Norman "Sailor Jerry" Collins

Norman Keith Collins, known popularly as Sailor Jerry, was a prominent American tattoo artist in Hawaii who was well known for his sailor tattoos. Collins was well know for smoking his pipe while tattooing. He often used a pipe because it allowed him to customize his tobacco blend. No information was found on the type of tobacco he smoked but I wouldn't be surprised if it was a Navy Flake.

Collins was born on January 14, 1911 in Reno but grew up in Northern California. As a child he hopped freight trains across the country and learned tattooing from a man named "Big Mike" from Palmer, Alaska. Originally using the stick and poke method and working with whatever tools he could find, he would practice on anyone who would be willing to let him.

In the 1920s in Chicago Collins learned to use the tattoo gun from his mentor Gibbs "Tatts" Thomas and practiced his craft on real skin in the evenings at the morgue (so it is told). As Collins took hold of the cadavers arm, getting ready to tattoo, the corpse (not actually a corpse) sat up and scared the hell out of Collins and much to the delight of the others present.

At age 19, Collins enlisted in the United States Navy. During his travels at sea, he was exposed to the art and imagery of Southeast Asia. His Navy travels brought him to Hawaii where he separated from the Navy and worked as a tattoo artist. He tried to reenlist after the Japanese bombed Pearl Harbor but he enlistment was denied so he joined the Merchant Marines.

When he returned to Hawaii he continued his tatooing and during his time as a tattoo artist, he worked as a licensed skipper of a large three-masted schooner, on which he conducted tours of the Hawaiian islands. Collins kept tattooing in Hawaii at his shop, located on Smith Street in the Chinatown section of Honolulu until 1972

Collins not only created iconic tattoo art that artists across the world reproduce today, but he also helped grow the art and craft of tattooing as a whole. He made significant contributions to the art of tattooing.
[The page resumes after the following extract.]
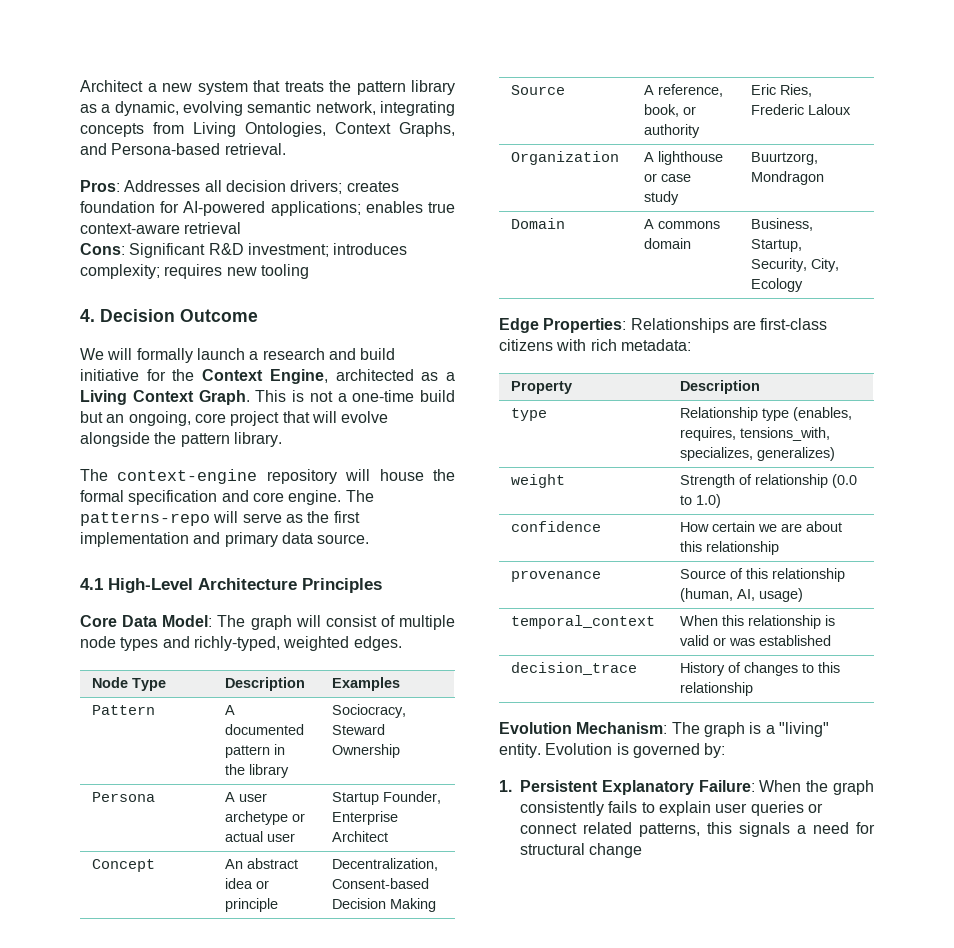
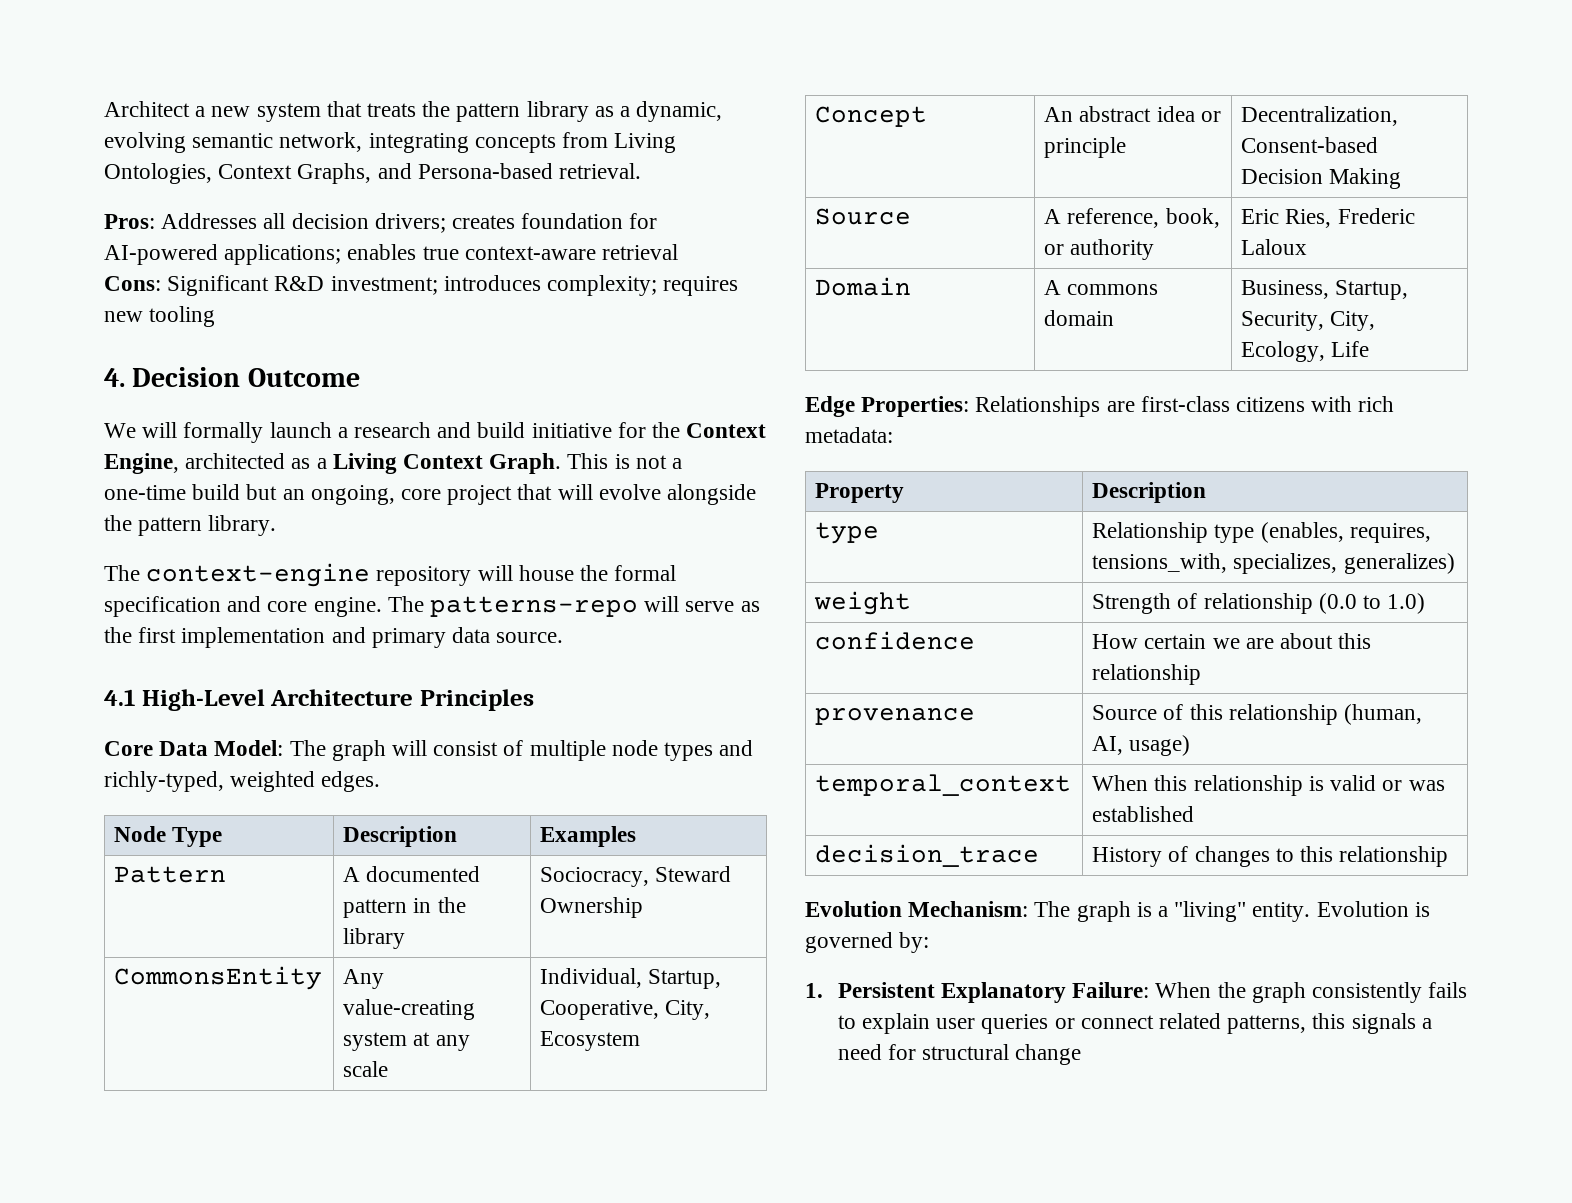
- Persona | A user archetype or actual user | Startup Founder, Enterprise Architect
+ CommonsEntity | Any value-creating system at any scale | Individual, Startup, Cooperative, City, Ecosystem
- Organization | A lighthouse or case study | Buurtzorg, Mondragon
- Domain | A commons domain | Business, Startup, Security, City, Ecology
+ Domain | A commons domain | Business, Startup, Security, City, Ecology, Life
He expanded the array of colors available by developing his own pigments. He created custom needle formations that embedded pigment with much less trauma to the skin. He became one of the first artists to utilize single-use needles. His tattoo studio was one of the first to use an autoclave to sterilize equipment.

In the late 90s, Hardy and Malone partnered with Steven Grasse of Philadelphia’s Quaker City Mercantile to create Sailor Jerry Ltd, a company that would produce art, clothing and, eventually the rum that would come to bear Collins’ nickname.
Sailor Jerry Ltd. produces a 92 proof spiced Navy rum featuring a quintessential Sailor Jerry hula girl on the label. As the bottle is emptied, additional pin-up girls designed by Sailor Jerry are visible on the inner side of the label.
And in keeping with Collins own perfection when it came to creating his art, Hardy, Malone, and Grasse created the rum with that in mind—they wanted a product that Collins would be proud of.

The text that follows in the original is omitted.